▶ _Web document revisions_:
+ + + +

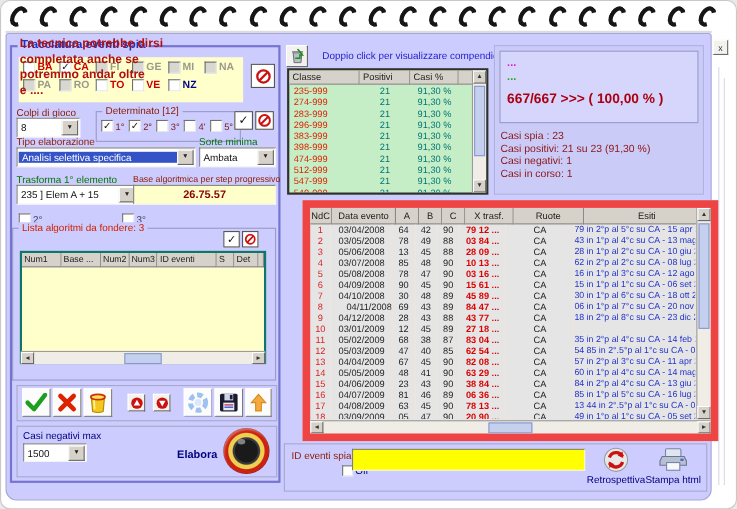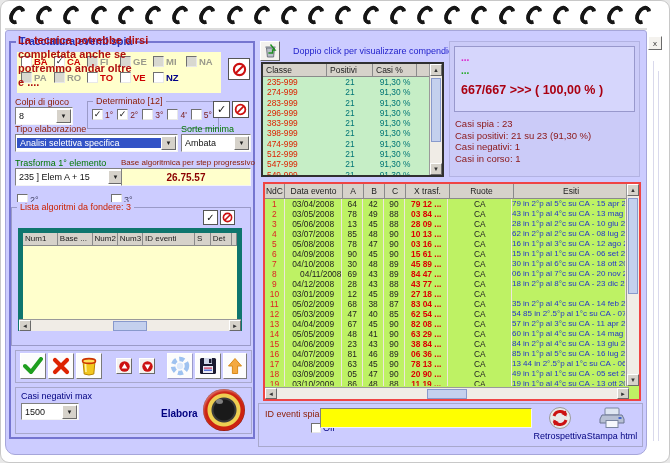--- a/index.html
+++ b/index.html
@@ -48,21 +48,21 @@
   .sunken { border:1px solid; border-color:#808080 #f4f4f4 #f4f4f4 #808080; }
 
   
   .sbtn { position:absolute; background:#fff; border:1px solid #555; display:flex;
           align-items:center; justify-content:center; }
   .tbtn { position:absolute; background:#f4f2ee; border:1px solid; border-color:#fff #6a6a6a #6a6a6a #fff;
           display:flex; align-items:center; justify-content:center; }
 
   
   .lista-table { position:absolute; left:17px; top:227px; width:224px; height:103px;
-                 border:5px solid #0f766e; background:#ffffcc; overflow:hidden; }
+                 border:2px solid #0f766e; background:#ffffcc; overflow:hidden; }
   .lista-head { display:flex; height:13px; background:#d6d2ca; }
   .lista-head span { font-size:8px; color:#222; border-right:1px solid #8a8a8a;
                      border-bottom:1px solid #8a8a8a; padding:1px 2px 0;
                      white-space:nowrap; overflow:hidden; background:#d6d2ca; }
   .lista-note { position:absolute; left:17px; top:32px; }
   .lista-note div { font-size:11px; font-weight:bold; color:#b01010; line-height:14px; }
   .hscroll { position:absolute; height:12px; background:#f0ece6; border-top:1px solid #9a9a9a;
              display:flex; align-items:center; }
   .hscroll .ar { width:12px; height:11px; background:#d6d2ca; border:1px solid;
                  border-color:#fff #6a6a6a #6a6a6a #fff; font-size:6px; line-height:10px;
@@ -104,22 +104,22 @@
              background:#cbcbf8; border:1px solid #b2b2e2; }
   .summary-box { position:absolute; left:4px; top:4px; width:181px; height:66px;
                  background:#d6d6fc; border:1px solid #9898cc; padding:4px 6px; }
   .dots1 { font-size:10px; font-weight:bold; color:#dd22cc; line-height:13px; }
   .dots2 { font-size:10px; font-weight:bold; color:#22aa22; line-height:13px; }
   .headline { font-size:12.5px; font-weight:bold; color:#aa0011; margin-top:6px; white-space:nowrap; }
   .summary-lines { position:absolute; left:5px; top:76px; }
   .summary-lines div { font-size:9.5px; color:#8b1515; line-height:11.5px; white-space:nowrap; }
 
   
-  .ev-table { position:absolute; left:262px; top:181px; width:378px; height:219px;
-              border:2px solid #ef4444; background:#bef264; overflow:hidden; }
+  .ev-table { position:absolute; left:274px; top:181px; width:378px; height:219px;
+              border:7px solid #ef4444; background:#e5e5e5; overflow:hidden; }
   .ev-head { display:flex; height:15px; }
   .ev-head span { font-size:8.5px; color:#222; background:#d6d2ca; border-right:1px solid #8a8a8a;
                   border-bottom:1px solid #8a8a8a; text-align:center; padding-top:2px;
                   white-space:nowrap; overflow:hidden; }
   .ev-body { position:absolute; left:0; top:15px; right:13px; bottom:13px; overflow:hidden; }
   .ev-row { display:flex; height:10px; }
   .ev-row span { font-size:8.4px; line-height:10px; text-align:center; white-space:nowrap;
                  overflow:hidden; color:#222; border-right:1px solid #efe6dd; }
   .ev-c0 { color:#dd2222 !important; }
   .ev-c5 { color:#dd0000 !important; font-weight:bold; }

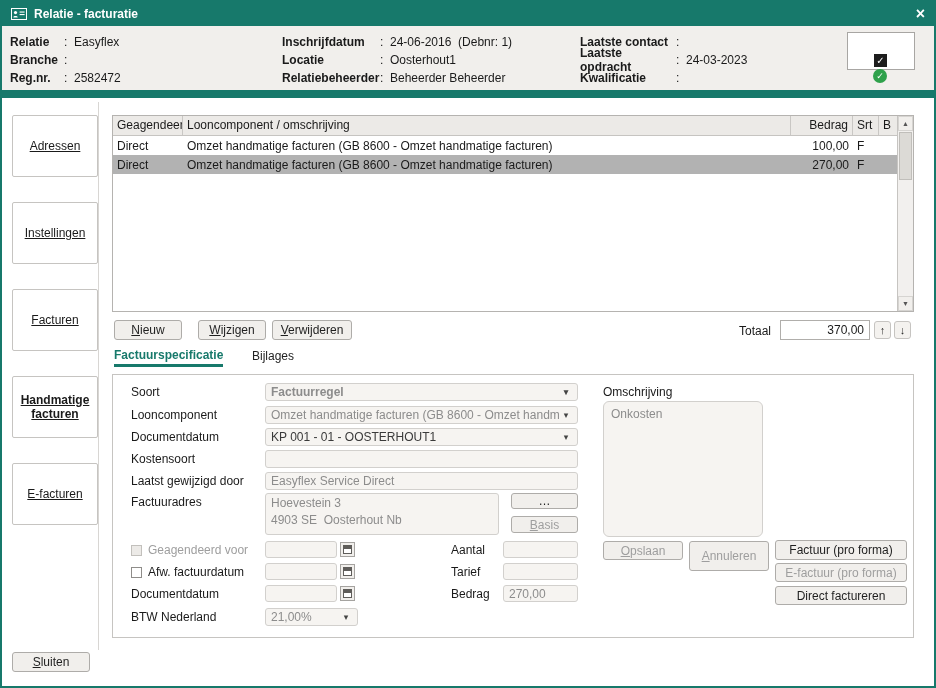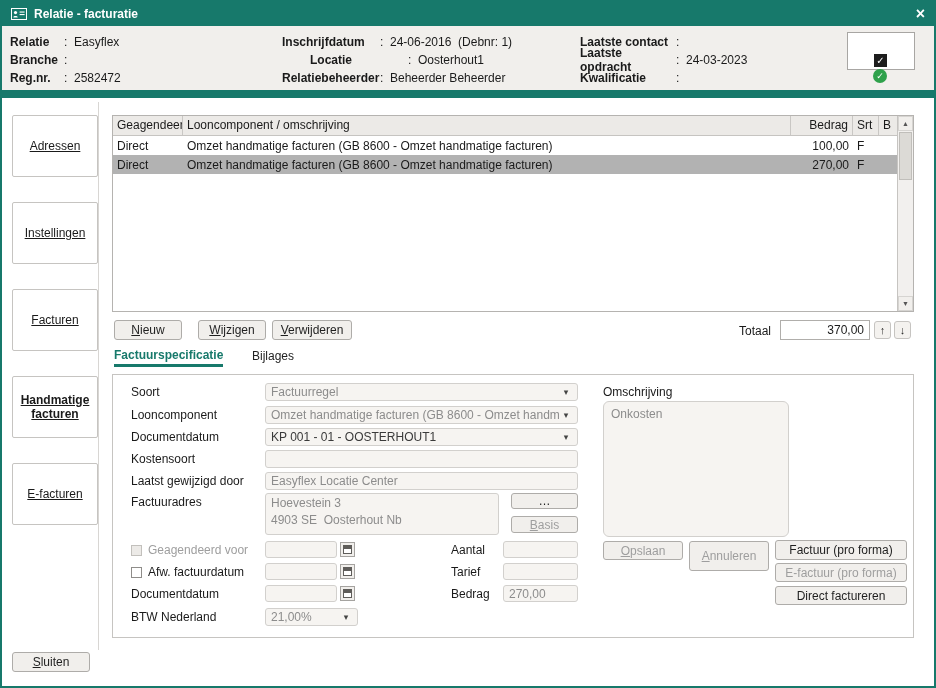--- a/index.html
+++ b/index.html
@@ -115,21 +115,21 @@
           <span class="hvalue">2582472</span>
         </div>
     </div>
     <div class="hcol" style="left:280px;">
       <div class="hrow">
           <span class="hlabel" style="width:98px;">Inschrijfdatum</span>
           <span class="hcolon">:</span>
           <span class="hvalue">24-06-2016  (Debnr: 1)</span>
         </div>
       <div class="hrow">
-          <span class="hlabel" style="width:98px;margin-left:28px;">Locatie</span>
+          <span class="hlabel" style="width:98px;">Locatie</span>
           <span class="hcolon">:</span>
           <span class="hvalue">Oosterhout1</span>
         </div>
       <div class="hrow">
           <span class="hlabel" style="width:98px;">Relatiebeheerder</span>
           <span class="hcolon">:</span>
           <span class="hvalue">Beheerder Beheerder</span>
         </div>
     </div>
     <div class="hcol" style="left:578px;">
@@ -222,42 +222,42 @@
   <button class="btn arrbtn" style="left:892px;top:319px;width:17px;height:18px;">
       <span>↓</span>
     </button>
 
   <span class="spec-tab">Factuurspecificatie</span>
   <span class="bijl-tab">Bijlages</span>
 
   <div class="formpanel">
 
     <span class="abs flabel" style="left:18px;top:10px;">Soort</span>
-    <div class="abs field dropdown" style="left:152px;top:8px;width:313px;height:18px;">
+    <div class="abs field dropdown" style="left:152px;top:8px;width:313px;height:18px;font-weight:bold;">
       <span class="dd-text">Factuurregel</span>
       <span class="dd-arrow">▾</span>
     </div>
 
     <span class="abs flabel" style="left:18px;top:33px;">Looncomponent</span>
     <div class="abs field dropdown" style="left:152px;top:31px;width:313px;height:18px;">
       <span class="dd-text">Omzet handmatige facturen (GB 8600 - Omzet handm</span>
       <span class="dd-arrow">▾</span>
     </div>
 
     <span class="abs flabel" style="left:18px;top:55px;">Documentdatum</span>
     <div class="abs field dropdown" style="left:152px;top:53px;width:313px;height:18px;">
       <span class="dd-text dd-dark">KP 001 - 01 - OOSTERHOUT1</span>
       <span class="dd-arrow">▾</span>
     </div>
 
     <span class="abs flabel" style="left:18px;top:77px;">Kostensoort</span>
     <div class="abs field" style="left:152px;top:75px;width:313px;height:18px;"></div>
 
     <span class="abs flabel" style="left:18px;top:99px;">Laatst gewijzigd door</span>
-    <div class="abs field" style="left:152px;top:97px;width:313px;height:18px;">Easyflex Locatie Center</div>
+    <div class="abs field" style="left:152px;top:97px;width:313px;height:18px;">Easyflex Service Direct</div>
 
     <span class="abs flabel" style="left:18px;top:120px;">Factuuradres</span>
     <div class="abs field addr" style="left:152px;top:118px;width:234px;height:42px;"><span style="display:block;">Hoevestein 3</span><span style="display:block;">4903 SE  Oosterhout Nb</span></div>
     <button class="btn" style="left:398px;top:118px;width:67px;height:16px;">
         <span>…</span>
       </button>
     <button class="btn dis" style="left:398px;top:141px;width:67px;height:17px;">
         <span class="ak">Basis</span>
       </button>
 
@@ -282,21 +282,21 @@
     </div>
 
     <span class="abs flabel" style="left:338px;top:168px;">Aantal</span>
     <div class="abs field" style="left:390px;top:166px;width:75px;height:17px;"></div>
     <span class="abs flabel" style="left:338px;top:190px;">Tarief</span>
     <div class="abs field" style="left:390px;top:188px;width:75px;height:17px;"></div>
     <span class="abs flabel" style="left:338px;top:212px;">Bedrag</span>
     <div class="abs field" style="left:390px;top:210px;width:75px;height:17px;">270,00</div>
 
     <span class="abs flabel" style="left:490px;top:10px;">Omschrijving</span>
-    <div class="abs field ta" style="left:490px;top:26px;width:186px;height:136px;padding:5px 7px;">Onkosten</div>
+    <div class="abs field ta" style="left:490px;top:26px;width:160px;height:136px;padding:5px 7px;">Onkosten</div>
 
     <button class="btn dis" style="left:490px;top:166px;width:80px;height:19px;">
         <span class="ak">Opslaan</span>
       </button>
     <button class="btn dis" style="left:576px;top:166px;width:80px;height:30px;">
         <span class="ak">Annuleren</span>
       </button>
     <button class="btn" style="left:662px;top:165px;width:132px;height:20px;">
         <span>Factuur (pro forma)</span>
       </button>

+ + + +

▶ _GOAL OF THE EXERCISE_:
From the data above, copy out every line with the string "items" in it.

▶ _OUTPUT OF THE EXERCISE_:
           align-items:center; justify-content:center; }
           display:flex; align-items:center; justify-content:center; }
              display:flex; align-items:center; }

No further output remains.